Frank Chung
FEBRUARY 20, 2019
news.com.au
A Townsville couple was promised a Michel’s Patisserie store could bring in $12,000 per week. In just over a year, the store was abandoned.
A Queensland couple who spent more than $200,000 on a failed Michel’s Patisserie store has won a long-running legal battle against franchise giant Retail Food Group.
A Brisbane court on Friday ruled that RFG breached Australian Consumer Law by making misleading representations to Frederick and Karen Guirguis about the quality, range and frequency of delivery of products from Brisbane to Townsville.
It also found RFG engaged in misleading and deceptive conduct by not informing the couple before signing the contract of financial troubles at Brisbane-based bakery supplier Dyson, which went into liquidation shortly before they opened their store in May 2012.
That meant rather than the 1400km journey from Brisbane, the frozen cakes had to be shipped all the way from Sydney by truck — a journey of more than 2000km — often arriving in poor condition.
“If the cakes are going to be just cooked and then put in the plane freezer, I’m not interested at all because that’s going to have an after-freezer taste,” Mr Guirguis recalled telling the RFG representative.
In his evidence, he claimed he was told: “No, it’s snap frozen and when we defrost it, it tastes like it was good that very morning, and they’ll be transporting the goods up in freezer trucks as well.”
The court heard how within weeks of the Townsville store opening, Mrs Guirguis noticed the cakes were arriving damaged, defrosted and spoiled.
Special order birthday cakes frequently arrived late or not at all.
“So now our large cakes take way too long to get to our store, we can’t have icing sugar, cream or photos on the cakes,” Ms Guirguis wrote in an email to RFG in July 2012.
“They arrive thawed out and most (I have all the photos to prove this) of the cakes, small and large, arrive in a poor state so bad that most can NOT be sold. Also as I have stated before some of your products are just too dry and we get a lot left on the plate or returned.”
The court heard there was “no consistent process” for the delivery of products between Sydney and Townsville and sometimes they were “unloaded and reloaded along the way and there was often more than one transport company involved”.
In one case an entire order had to be thrown out after arriving in a fridge, not a freezer truck.
Mr Guirguis emailed RFG in September 2012 indicating they would be “broke by December”, and that they had been forced to make sandwiches to fill their display cabinets.
The couple abandoned the store in July 2013 amid trading losses of more than $37,000. Mr Guirguis said he was told a small store could turn over $12,000 per week.
They launched legal proceedings against RFG in September that year and the matter was heard in April 2016 in the Brisbane District Court.
The first judge dismissed their claims, but in 2017 they won the right to an appeal.
The case was retried in May and June last year by Brisbane District Court Judge Jennifer Rosengren, who on Friday found in favour of the Guirguises.
“The plaintiffs’ claims have been successful and the defendants are liable,” she said.
In total, the couple paid an initial franchise fee of $72,000, fit-out and equipment costs of $142,000 and transaction costs of $3900. They also incurred borrowing costs of $42,000.
Judge Rosengren found Mrs Guirguis would have earned $41,000 including super had she remained in her role as a hairdresser.
Lost wages for Mr Guirguis, who left a $250,000 role at engineering firm Laing O’Rourke to run the patisserie, were calculated at $64,000 including super.
Including the trading losses from the store, that would bring their total losses to about $405,000, not including interest and legal fees.
In its defence, RFG submitted that the representations made to Mr Guirguis “were mere puffery” — a legal term for marketing claims that aren’t supposed to be taken seriously.
“I do not accept that any of the established representations can be characterised as mere puffery in the various contexts in which they were made,” Judge Rosengren said.
“They were as to the kinds of products to be supplied to a potential franchisee for retail sale by it, the reliability and frequency of that supply from Brisbane and the quality of those products upon their receipt in Townsville.
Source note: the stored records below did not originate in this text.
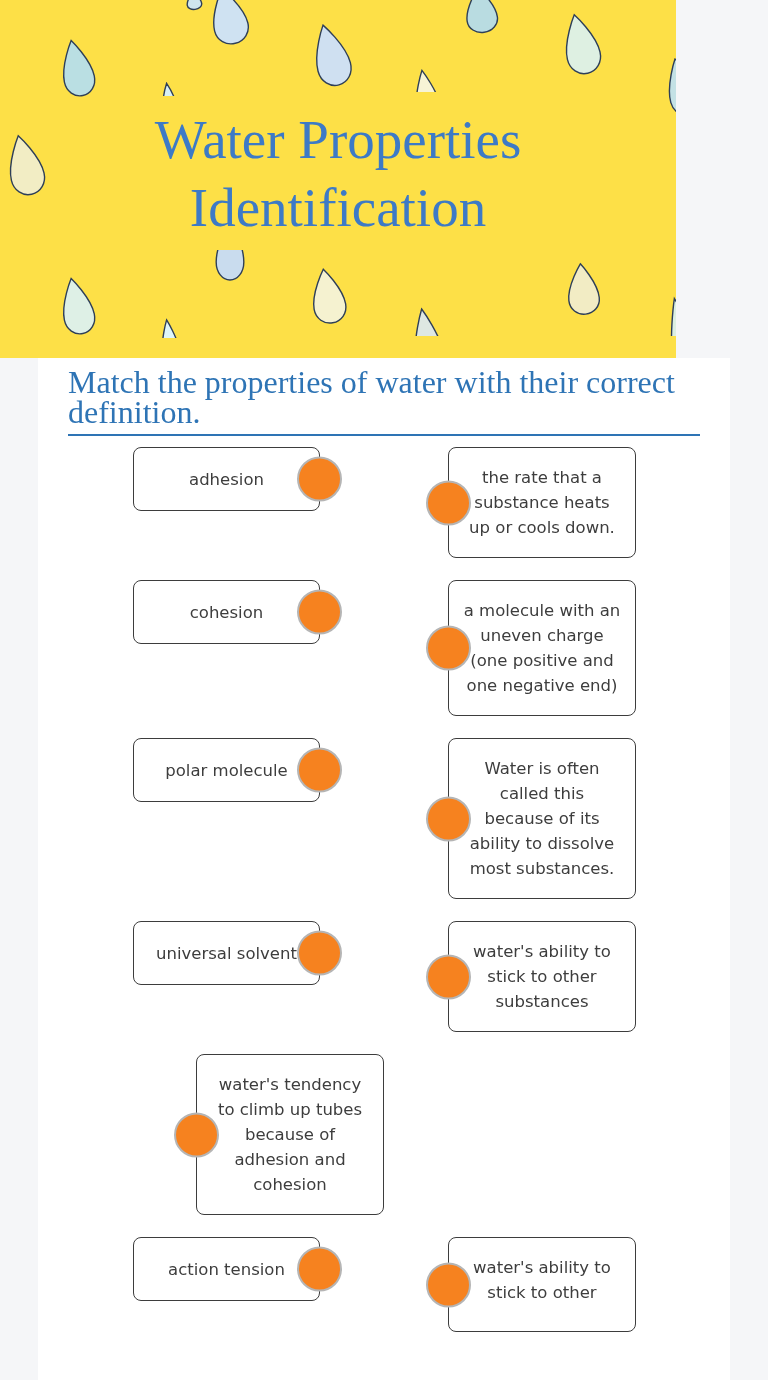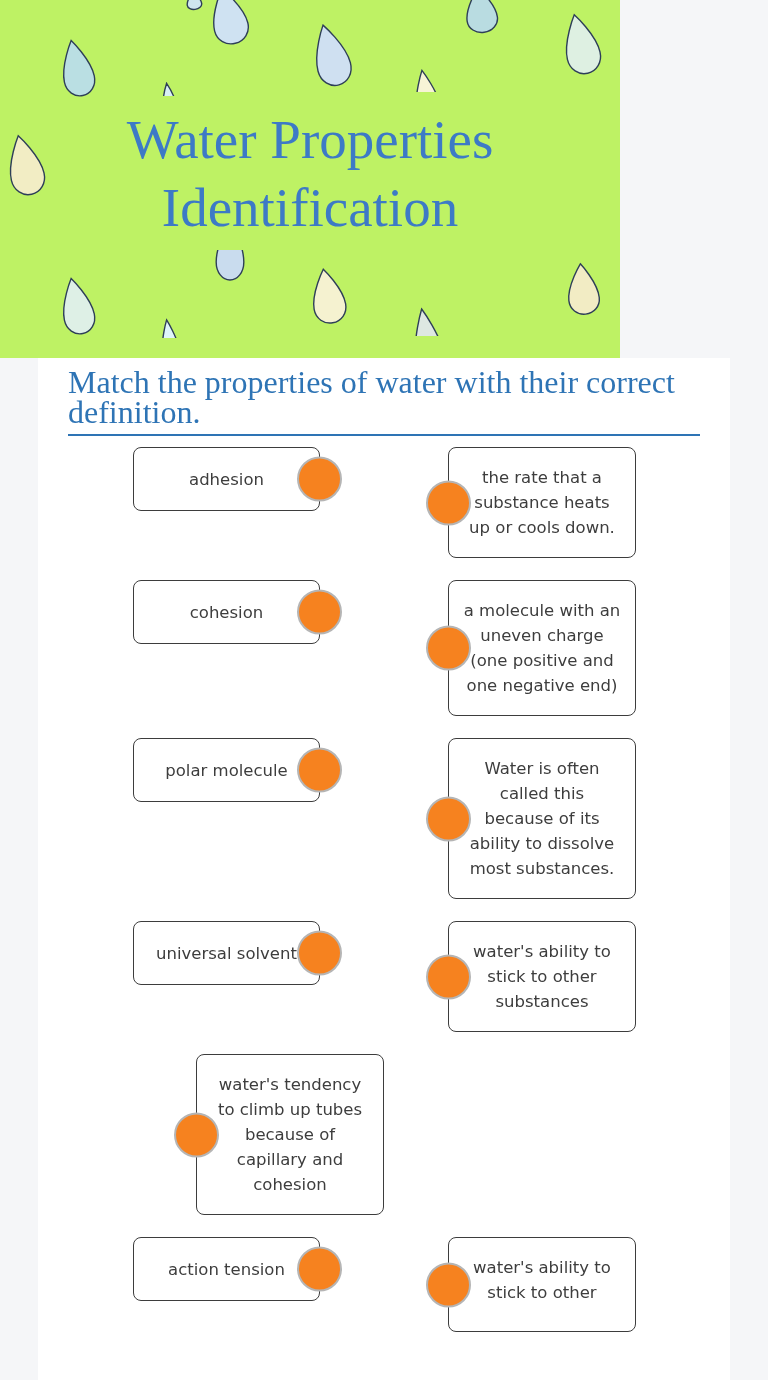--- a/index.html
+++ b/index.html
@@ -10,7 +10,7 @@
   }
   
   .banner{
-    position:relative;width:620px;height:358px;background:#bef264;overflow:hidden;
+    position:relative;width:676px;height:358px;background:#fde047;overflow:hidden;
   }
   .droplet-layer{position:absolute;left:0;top:0;width:768px;height:340px;overflow:hidden;}
   .droplet{position:absolute;overflow:visible;}

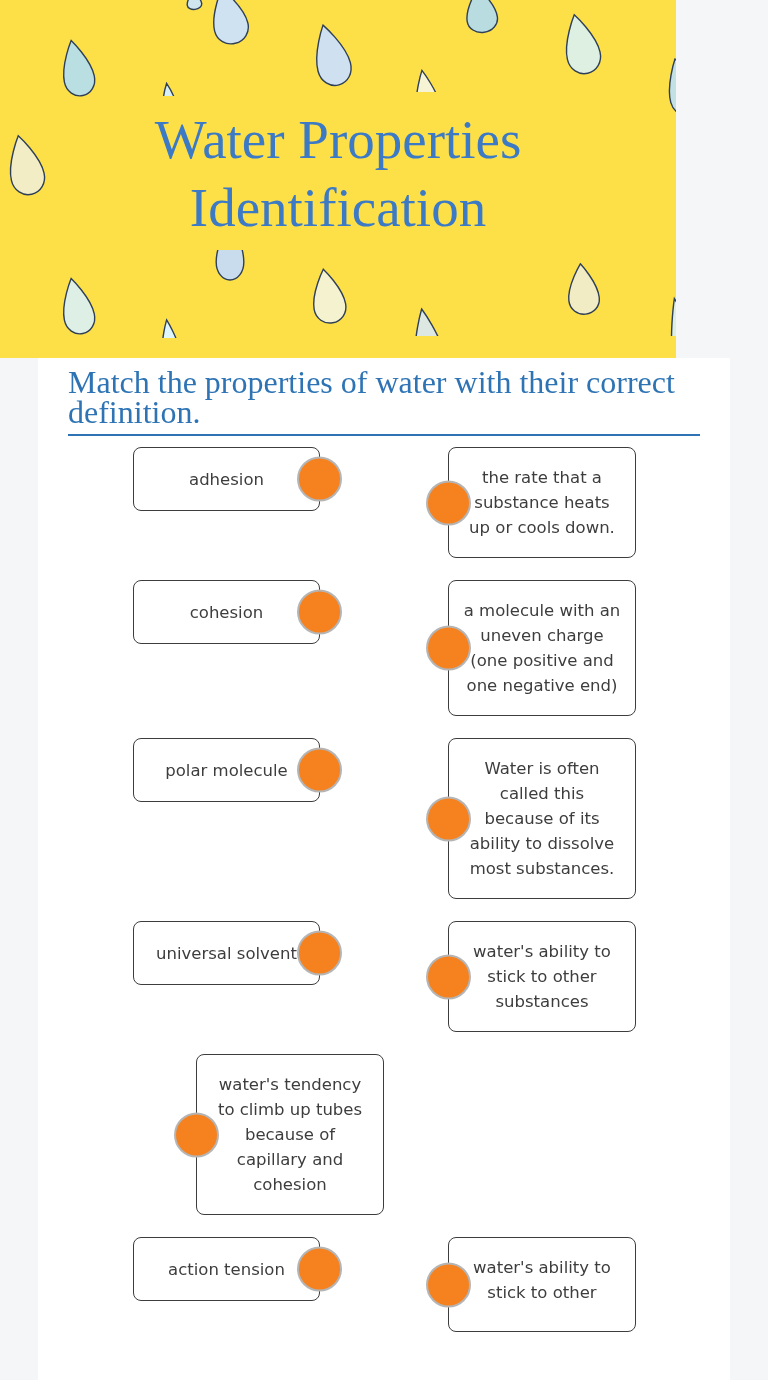--- a/index.html
+++ b/index.html
@@ -251,7 +251,7 @@
           <div class="def-text">water's tendency
 to climb up tubes
 because of
-capillary and
+adhesion and
 cohesion</div>
         </div>
       </div>

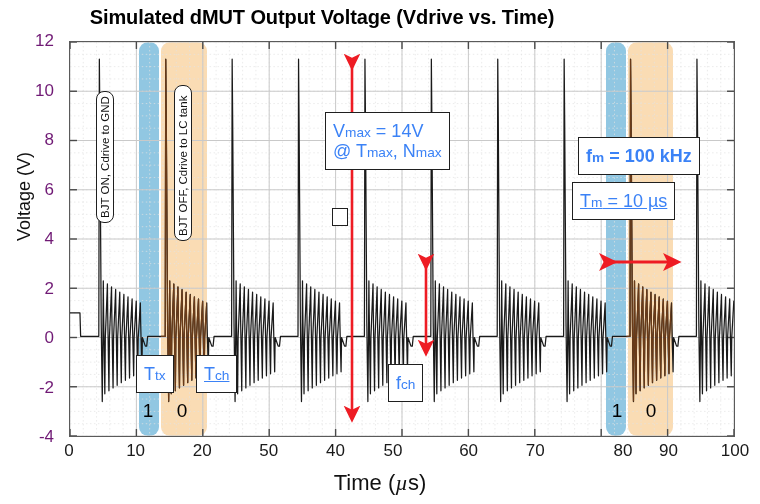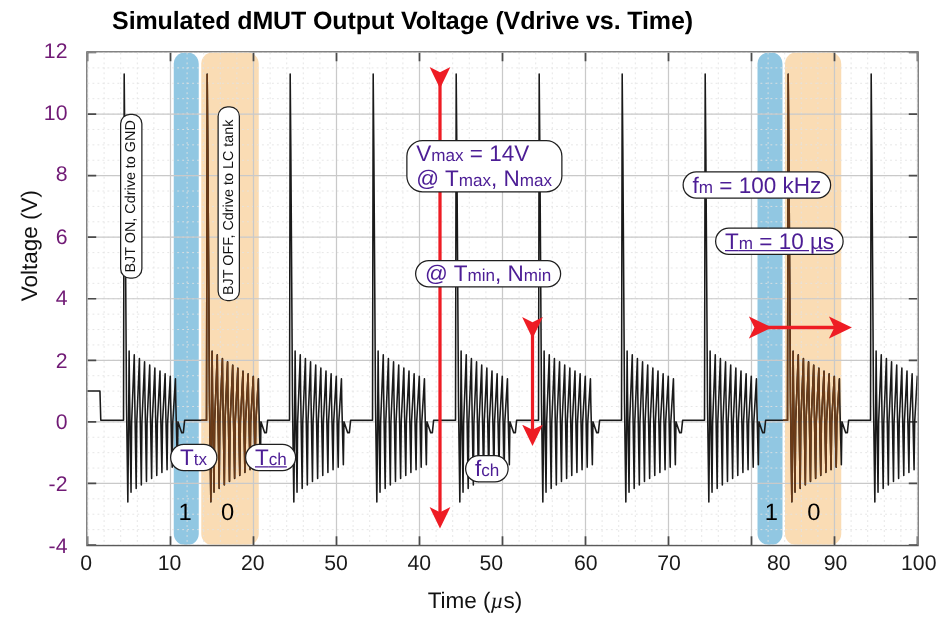--- a/index.html
+++ b/index.html
@@ -41,8 +41,8 @@
   
   .callout{
     position:absolute;background:#ffffff;border:1.6px solid #1f1f1f;
-    border-radius:13px;color:#4c1d95;font-size:18px;line-height:1.12;
-    padding:0 7px;white-space:nowrap;box-sizing:border-box;
+    border-radius:0;color:#3b82f6;font-size:18px;line-height:1.12;
+    padding:8px 7px;white-space:nowrap;box-sizing:border-box;
   }
   .sub{font-size:0.76em;}
 

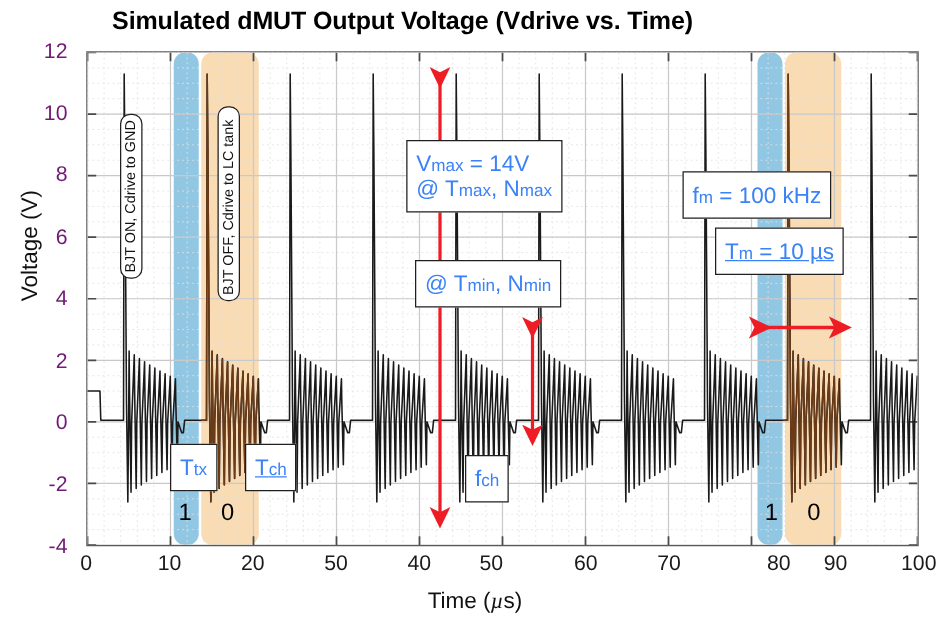--- a/index.html
+++ b/index.html
@@ -290,7 +290,7 @@
     <div><span>@ T</span><span class="sub">min</span><span>, N</span><span class="sub">min</span></div>
   </div>
 
-  <div class="callout" style="left:546px;top:137px;"><span>f</span><span class="sub">m</span><span> = 100 kHz</span></div>
+  <div class="callout" style="left:578px;top:137px;font-weight:bold;"><span>f</span><span class="sub">m</span><span> = 100 kHz</span></div>
   <div class="callout" style="left:572px;top:182px;text-decoration:underline;"><span>T</span><span class="sub">m</span><span> = 10 µs</span></div>
 
   <div class="digit" style="left:139px;top:400px;width:18px;">1</div>

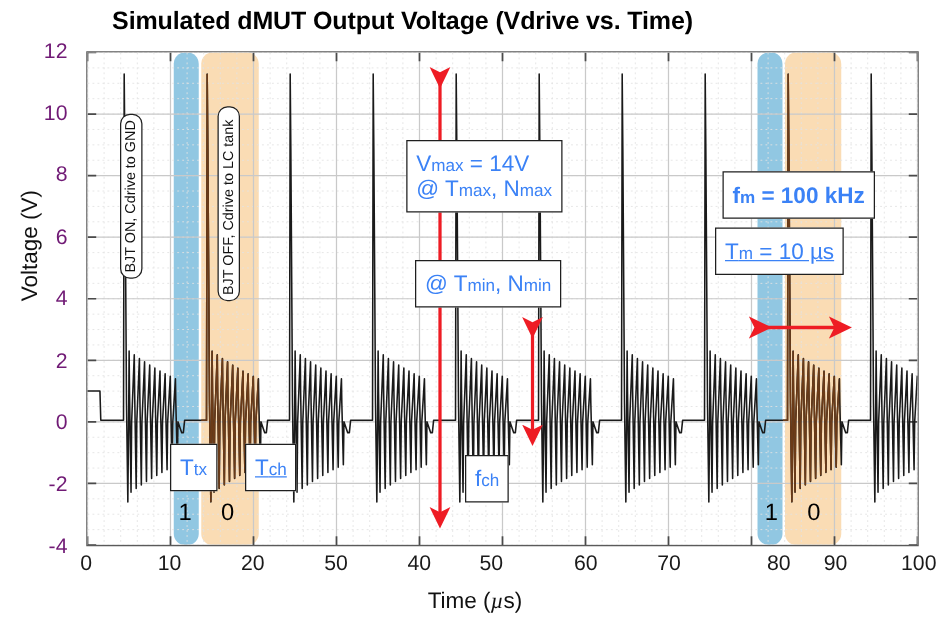--- a/index.html
+++ b/index.html
@@ -287,7 +287,6 @@
   </div>
 
   <div class="callout" style="left:332px;top:208px;">
-    <div><span>@ T</span><span class="sub">min</span><span>, N</span><span class="sub">min</span></div>
   </div>
 
   <div class="callout" style="left:578px;top:137px;font-weight:bold;"><span>f</span><span class="sub">m</span><span> = 100 kHz</span></div>

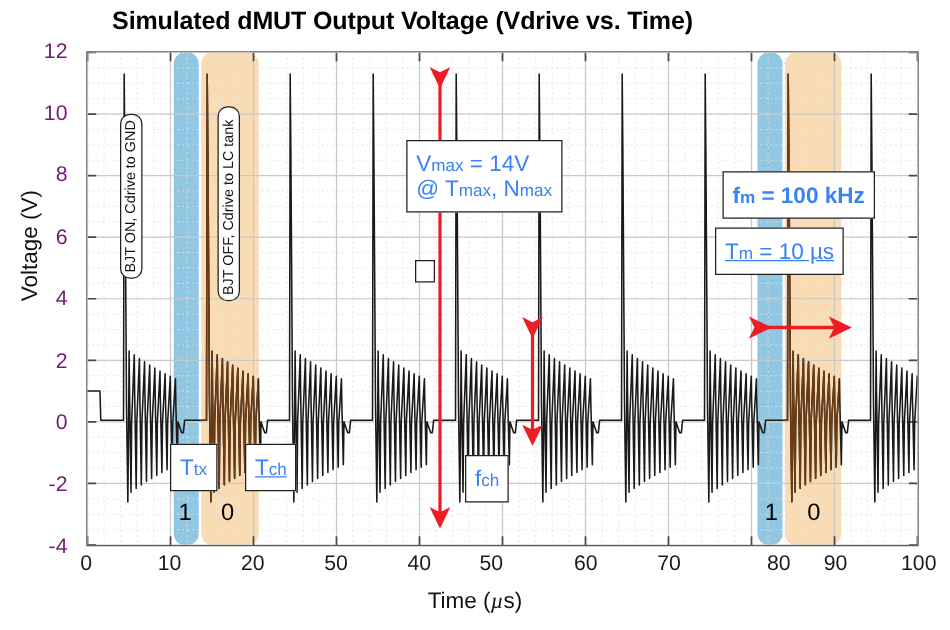--- a/index.html
+++ b/index.html
@@ -279,7 +279,7 @@
   <div class="callout" style="left:136px;top:355px;"><span>T</span><span class="sub">tx</span></div>
   <div class="callout" style="left:196px;top:355px;text-decoration:underline;"><span>T</span><span class="sub">ch</span></div>
 
-  <div class="callout" style="left:372px;top:364px;"><span>f</span><span class="sub">ch</span></div>
+  <div class="callout" style="left:388px;top:364px;"><span>f</span><span class="sub">ch</span></div>
 
   <div class="callout" style="left:325px;top:112px;">
     <div><span>V</span><span class="sub">max</span><span> = 14V</span></div>

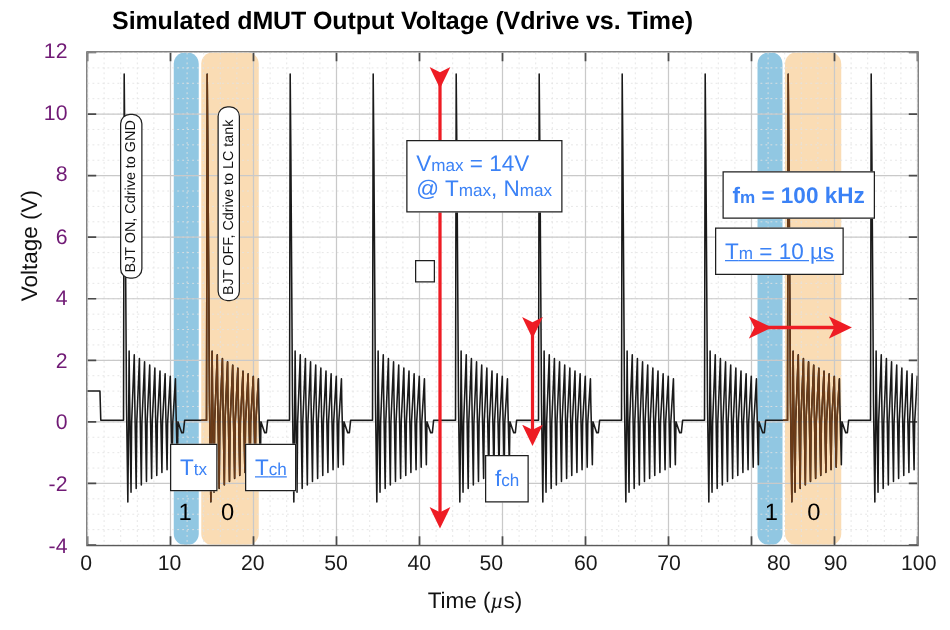--- a/index.html
+++ b/index.html
@@ -34,7 +34,7 @@
   }
   #xlabel{
     position:absolute;left:0;top:470px;width:760px;text-align:center;
-    font-size:18px;color:#111;
+    font-size:22px;color:#111;
   }
   #xlabel i{font-family:"Liberation Serif",serif;font-style:italic;}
They were significant definitive statements.”
Judge Rosengren said at the time of the negotiations, there was no evidence RFG had delivered the promised range of products to locations as remote as Townsville. “This was essentially uncharted territory,” she said.
“It follows that RFG did not have reasonable grounds to make the oral representations. I am therefore satisfied that they should be characterised as ‘conduct that is misleading or deceptive or likely to mislead or deceive’.”
Judge Rosengren dismissed a counterclaim by RFG seeking $651,000 for unpaid franchise fees, marketing contributions and other costs.
Before making formal orders, Judge Rosengren has invited submissions from the parties “as to the form of the orders and the orders that should be made for interest and costs”.
A spokeswoman for RFG said the matter “concerns events that occurred in 2012, which we consider are unique to the case”.
“It was initially tried in the District Court in 2016, where the franchisor was successful in its defence,” she said.
“Given this, we are disappointed with the District Court’s most recent decision, and are engaging with our legal advisers regarding those options which may be available to the franchisor.”
A lawyer for the Guirguises declined to comment.